L’origine de cette décrue est malheureusement simple : l’automobile. Ainsi, après avoir été artificiellement soutenue par les primes gouvernementales, la consommation automobile s’est logiquement écroulée depuis le début 2010, et ce malgré la fin progressive des primes et les rabais importants consentis par les constructeurs. A l’instar des évolutions observées en 1996-97, lors de la mise en place de primes analogues, la flambée de consommation de l’an passé n’a donc été qu’une anticipation des dépenses de cette année, d’où un écroulement inévitable aujourd’hui. Les chiffres parlent d’eux-mêmes, puisque au-delà des baisses de 1,6 % et 1,5 % enregistrées en juillet et août, les dépenses dans le secteur automobile ont chuté de 11,2 % depuis le début de l’année et leur glissement annuel affiche un niveau peu flatteur de – 10,4 %. Certes, grâce à une épargne toujours pléthorique, les Français disposent encore de quelques réserves pour consommer. Mais, attention, comme cela s’est encore observé en juillet, ils concentrent leurs dépenses sur les périodes de soldes. Dès lors, la consommation des ménages continuera de croître, mais seulement à un rythme d’environ 1,4 % tant cette année qu’en 2011.
En d’autres termes, même si elle reste envisageable, la prévision d’une croissance à 2 % en 2011 est loin d’être définitivement assurée.

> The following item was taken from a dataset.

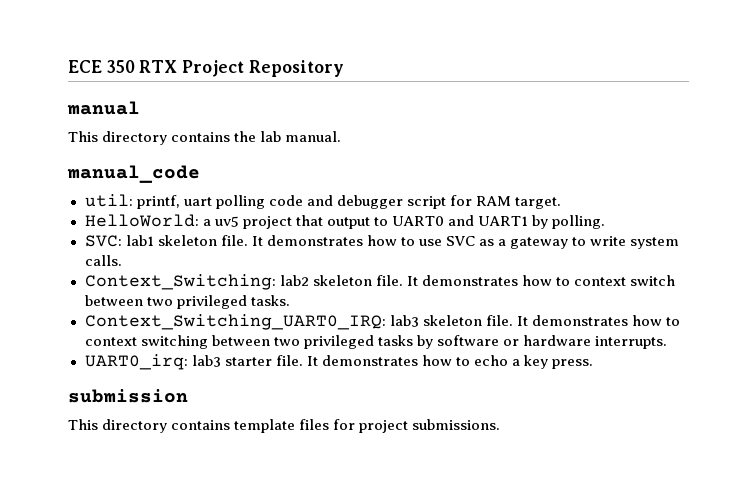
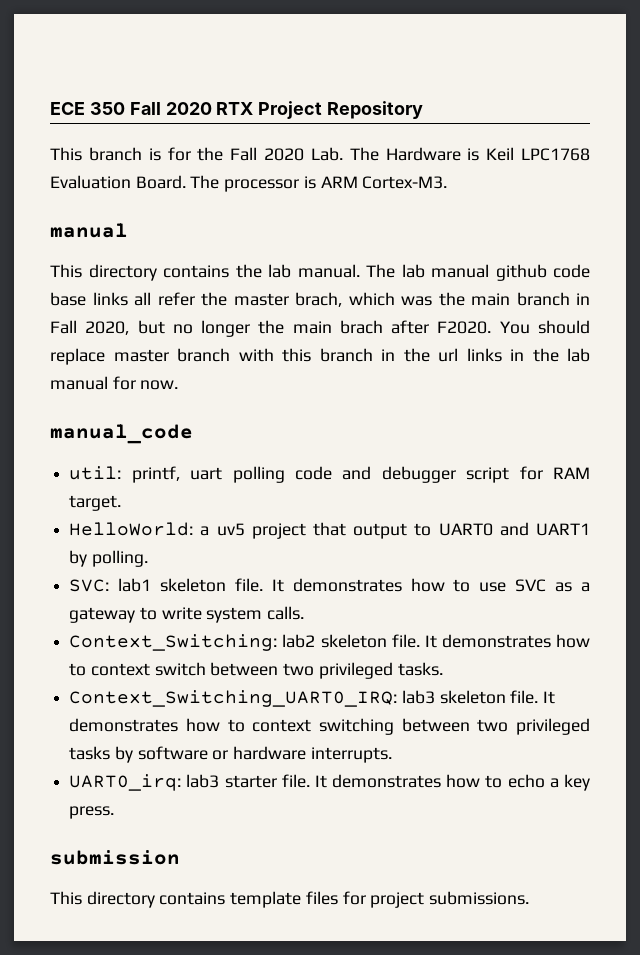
(135, 66) none -> [129,102,212,115] Fall 2020
(344, 68) none -> [50,147,590,161] [50,175,448,192] // This branch is for the Fall 2020 Lab. The Hardware is Keil LPC1768 Evaluation Board. The processor is ARM Cortex-M3.
(342, 136) none -> [366,264,590,281] [50,292,590,307] [50,320,590,337] [50,348,590,365] [50,376,179,390] The lab manual github code base links all refer the master brach, which was the main branch in Fall 2020, but no longer the main brach after F2020. You should replace master branch with this branch in the url links in the lab manual for now.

C’est alors que les promesses gouvernementales en termes d’augmentation des recettes fiscales et de réduction des dépenses prennent toute leur importance. Tout d’abord, il est clair qu’en rabotant les niches fiscales sans réduire les prélèvements obligatoires dans leur ensemble, le gouvernement va mécaniquement réduire la confiance et la croissance dans l’Hexagone. Ce qui s’ajoute aux hypothèses ci-dessus. Ensuite, en annonçant une stabilisation des dépenses de fonctionnement, le ministre du budget réitère les travers de ses prédécesseurs qui ont fait des promesses identiques avec pour seuls résultats une forte augmentation de ces mêmes dépenses. Ces dernières ont ainsi augmenté de 14,4 milliards d’euros en 2009 (soit + 4,1 % en valeur et environ + 3,5 % en volume) et de 87,6 milliards d’euros depuis 2002 (+ 31,3 % en valeur et autour des 17 % en volume).
Nous voulons donc bien croire une nouvelles fois les déclarations gouvernementales, mais pardonnez nous de rester prudents. Voilà pourquoi, nous estimons que le déficit public français devrait avoisiner les 7 % du PIB en 2011 et que la dette publique frôlera les 85 % du PIB. C’est tout le problème des promesses non tenues : au bout d’un certain temps, elles ne sont plus prises au sérieux.